What is expected:
Reproduce, exactly, the lines of the material below from the line containing "text: 11.2% ->" through the line containing "left: 693px ->", with both end lines included and nothing else.

Raw data:
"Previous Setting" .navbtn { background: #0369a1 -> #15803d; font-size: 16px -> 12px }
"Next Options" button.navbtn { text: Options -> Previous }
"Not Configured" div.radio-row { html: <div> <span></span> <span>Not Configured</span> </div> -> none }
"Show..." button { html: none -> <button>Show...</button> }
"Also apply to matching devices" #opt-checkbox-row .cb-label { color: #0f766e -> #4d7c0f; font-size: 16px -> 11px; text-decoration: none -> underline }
---
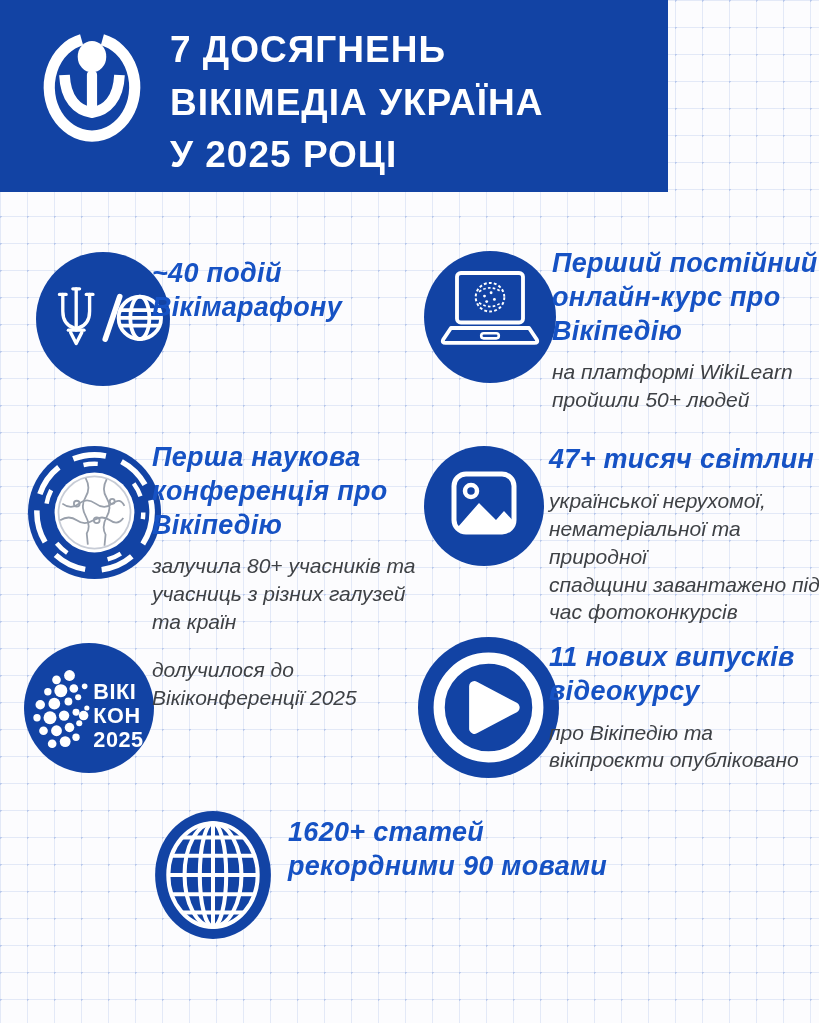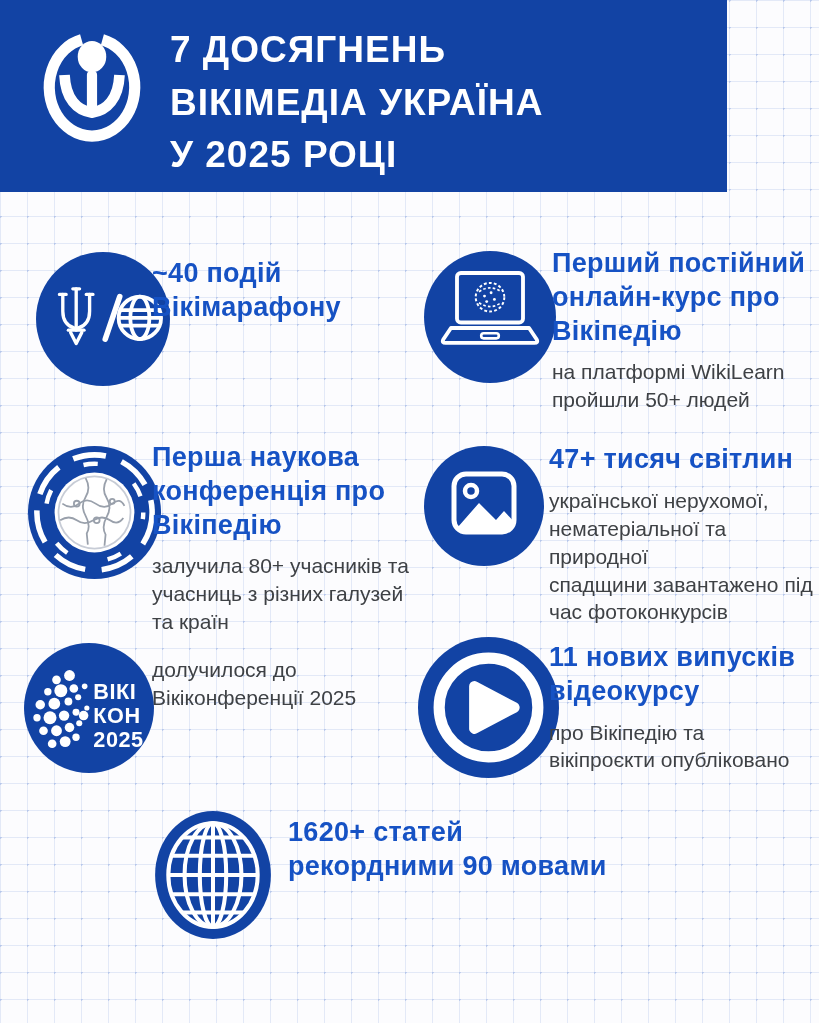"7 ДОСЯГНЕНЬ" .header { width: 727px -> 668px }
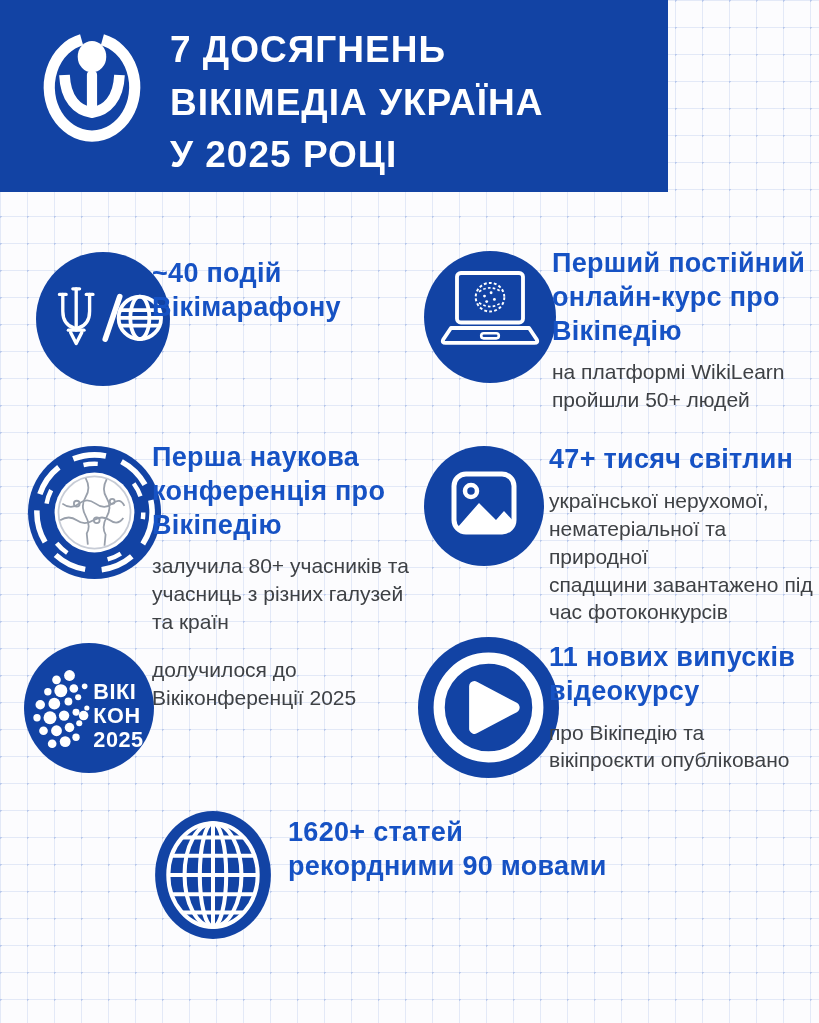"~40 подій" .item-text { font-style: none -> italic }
==
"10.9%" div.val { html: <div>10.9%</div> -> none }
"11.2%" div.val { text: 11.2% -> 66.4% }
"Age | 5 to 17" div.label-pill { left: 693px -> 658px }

Exercise output:
"11.2%" div.val { text: 11.2% -> 66.4% }
"Age | 5 to 17" div.label-pill { left: 693px -> 658px }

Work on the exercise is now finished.